§ **Your objective**
The lines below should be written out again in full, exactly as they are.

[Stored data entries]
Segment Open

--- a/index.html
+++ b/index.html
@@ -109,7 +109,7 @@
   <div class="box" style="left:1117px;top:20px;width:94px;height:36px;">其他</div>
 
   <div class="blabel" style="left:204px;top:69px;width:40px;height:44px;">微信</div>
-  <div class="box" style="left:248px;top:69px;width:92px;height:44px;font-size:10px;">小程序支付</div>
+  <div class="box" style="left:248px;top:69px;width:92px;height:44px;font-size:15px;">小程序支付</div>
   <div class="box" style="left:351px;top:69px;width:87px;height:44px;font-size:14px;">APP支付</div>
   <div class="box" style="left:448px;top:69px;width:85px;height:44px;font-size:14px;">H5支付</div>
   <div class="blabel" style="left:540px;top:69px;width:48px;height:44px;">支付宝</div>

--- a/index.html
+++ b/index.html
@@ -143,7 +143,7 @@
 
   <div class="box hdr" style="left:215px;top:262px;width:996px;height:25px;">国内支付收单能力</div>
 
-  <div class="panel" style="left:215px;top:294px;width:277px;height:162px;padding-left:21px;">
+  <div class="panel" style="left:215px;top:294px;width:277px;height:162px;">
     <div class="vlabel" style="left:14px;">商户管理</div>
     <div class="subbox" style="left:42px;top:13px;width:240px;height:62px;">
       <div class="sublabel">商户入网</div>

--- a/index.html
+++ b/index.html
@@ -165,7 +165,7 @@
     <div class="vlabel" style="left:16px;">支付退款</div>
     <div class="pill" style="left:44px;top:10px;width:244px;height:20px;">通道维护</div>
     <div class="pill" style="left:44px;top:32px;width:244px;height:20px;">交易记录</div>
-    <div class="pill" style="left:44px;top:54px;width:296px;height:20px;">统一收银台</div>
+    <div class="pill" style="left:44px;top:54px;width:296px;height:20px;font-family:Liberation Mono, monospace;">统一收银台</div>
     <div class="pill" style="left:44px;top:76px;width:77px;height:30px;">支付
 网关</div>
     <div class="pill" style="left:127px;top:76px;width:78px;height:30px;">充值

Segment Closed

§ **Answer to the exercise**
--- a/index.html
+++ b/index.html
@@ -109,7 +109,7 @@
   <div class="box" style="left:1117px;top:20px;width:94px;height:36px;">其他</div>
 
   <div class="blabel" style="left:204px;top:69px;width:40px;height:44px;">微信</div>
-  <div class="box" style="left:248px;top:69px;width:92px;height:44px;font-size:10px;">小程序支付</div>
+  <div class="box" style="left:248px;top:69px;width:92px;height:44px;font-size:15px;">小程序支付</div>
   <div class="box" style="left:351px;top:69px;width:87px;height:44px;font-size:14px;">APP支付</div>
   <div class="box" style="left:448px;top:69px;width:85px;height:44px;font-size:14px;">H5支付</div>
   <div class="blabel" style="left:540px;top:69px;width:48px;height:44px;">支付宝</div>

--- a/index.html
+++ b/index.html
@@ -143,7 +143,7 @@
 
   <div class="box hdr" style="left:215px;top:262px;width:996px;height:25px;">国内支付收单能力</div>
 
-  <div class="panel" style="left:215px;top:294px;width:277px;height:162px;padding-left:21px;">
+  <div class="panel" style="left:215px;top:294px;width:277px;height:162px;">
     <div class="vlabel" style="left:14px;">商户管理</div>
     <div class="subbox" style="left:42px;top:13px;width:240px;height:62px;">
       <div class="sublabel">商户入网</div>

--- a/index.html
+++ b/index.html
@@ -165,7 +165,7 @@
     <div class="vlabel" style="left:16px;">支付退款</div>
     <div class="pill" style="left:44px;top:10px;width:244px;height:20px;">通道维护</div>
     <div class="pill" style="left:44px;top:32px;width:244px;height:20px;">交易记录</div>
-    <div class="pill" style="left:44px;top:54px;width:296px;height:20px;">统一收银台</div>
+    <div class="pill" style="left:44px;top:54px;width:296px;height:20px;font-family:Liberation Mono, monospace;">统一收银台</div>
     <div class="pill" style="left:44px;top:76px;width:77px;height:30px;">支付
 网关</div>
     <div class="pill" style="left:127px;top:76px;width:78px;height:30px;">充值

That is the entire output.